## [Task item]
Scan the records for the word "luglio". Copy each line that includes it.

## [Records provided]
┌────────
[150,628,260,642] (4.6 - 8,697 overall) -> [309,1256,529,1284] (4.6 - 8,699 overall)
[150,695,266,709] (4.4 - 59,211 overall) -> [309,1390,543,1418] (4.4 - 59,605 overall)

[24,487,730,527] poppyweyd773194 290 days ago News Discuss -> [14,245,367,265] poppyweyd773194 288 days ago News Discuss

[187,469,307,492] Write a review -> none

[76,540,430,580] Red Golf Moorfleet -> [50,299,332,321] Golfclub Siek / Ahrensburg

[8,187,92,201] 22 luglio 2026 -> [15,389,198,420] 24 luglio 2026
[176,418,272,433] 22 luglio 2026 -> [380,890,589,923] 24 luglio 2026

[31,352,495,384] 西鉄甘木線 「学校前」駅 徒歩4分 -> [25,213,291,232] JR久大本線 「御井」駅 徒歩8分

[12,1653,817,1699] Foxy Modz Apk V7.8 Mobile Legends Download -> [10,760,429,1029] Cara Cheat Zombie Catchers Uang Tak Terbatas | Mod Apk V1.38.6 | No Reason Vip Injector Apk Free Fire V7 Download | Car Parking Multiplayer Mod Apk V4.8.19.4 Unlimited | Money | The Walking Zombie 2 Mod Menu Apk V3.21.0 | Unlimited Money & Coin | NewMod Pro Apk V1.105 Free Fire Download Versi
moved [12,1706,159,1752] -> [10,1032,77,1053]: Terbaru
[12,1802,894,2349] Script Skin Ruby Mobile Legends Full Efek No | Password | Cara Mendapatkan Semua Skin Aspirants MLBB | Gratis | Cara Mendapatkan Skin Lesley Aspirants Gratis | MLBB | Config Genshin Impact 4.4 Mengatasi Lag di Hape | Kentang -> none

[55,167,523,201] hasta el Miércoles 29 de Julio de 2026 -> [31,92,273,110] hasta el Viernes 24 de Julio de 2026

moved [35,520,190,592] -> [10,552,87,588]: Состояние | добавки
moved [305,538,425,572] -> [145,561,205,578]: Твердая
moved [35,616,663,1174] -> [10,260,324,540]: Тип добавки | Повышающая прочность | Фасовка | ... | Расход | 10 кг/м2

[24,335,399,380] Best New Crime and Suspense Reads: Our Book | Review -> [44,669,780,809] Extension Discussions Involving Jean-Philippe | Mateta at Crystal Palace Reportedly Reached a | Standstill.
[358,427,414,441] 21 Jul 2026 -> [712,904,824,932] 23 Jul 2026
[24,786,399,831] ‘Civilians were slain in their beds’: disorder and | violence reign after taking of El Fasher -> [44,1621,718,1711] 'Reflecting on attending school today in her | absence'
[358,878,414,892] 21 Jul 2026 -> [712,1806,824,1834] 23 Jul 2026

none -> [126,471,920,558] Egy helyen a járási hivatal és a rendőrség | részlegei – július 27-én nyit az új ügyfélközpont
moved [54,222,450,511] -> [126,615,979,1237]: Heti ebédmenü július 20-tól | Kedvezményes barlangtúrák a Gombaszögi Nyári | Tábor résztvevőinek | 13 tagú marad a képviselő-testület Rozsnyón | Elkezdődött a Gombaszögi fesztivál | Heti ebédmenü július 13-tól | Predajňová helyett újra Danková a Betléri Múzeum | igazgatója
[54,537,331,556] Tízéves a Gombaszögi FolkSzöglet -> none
└────────
## [Output for this task]
[8,187,92,201] 22 luglio 2026 -> [15,389,198,420] 24 luglio 2026
[176,418,272,433] 22 luglio 2026 -> [380,890,589,923] 24 luglio 2026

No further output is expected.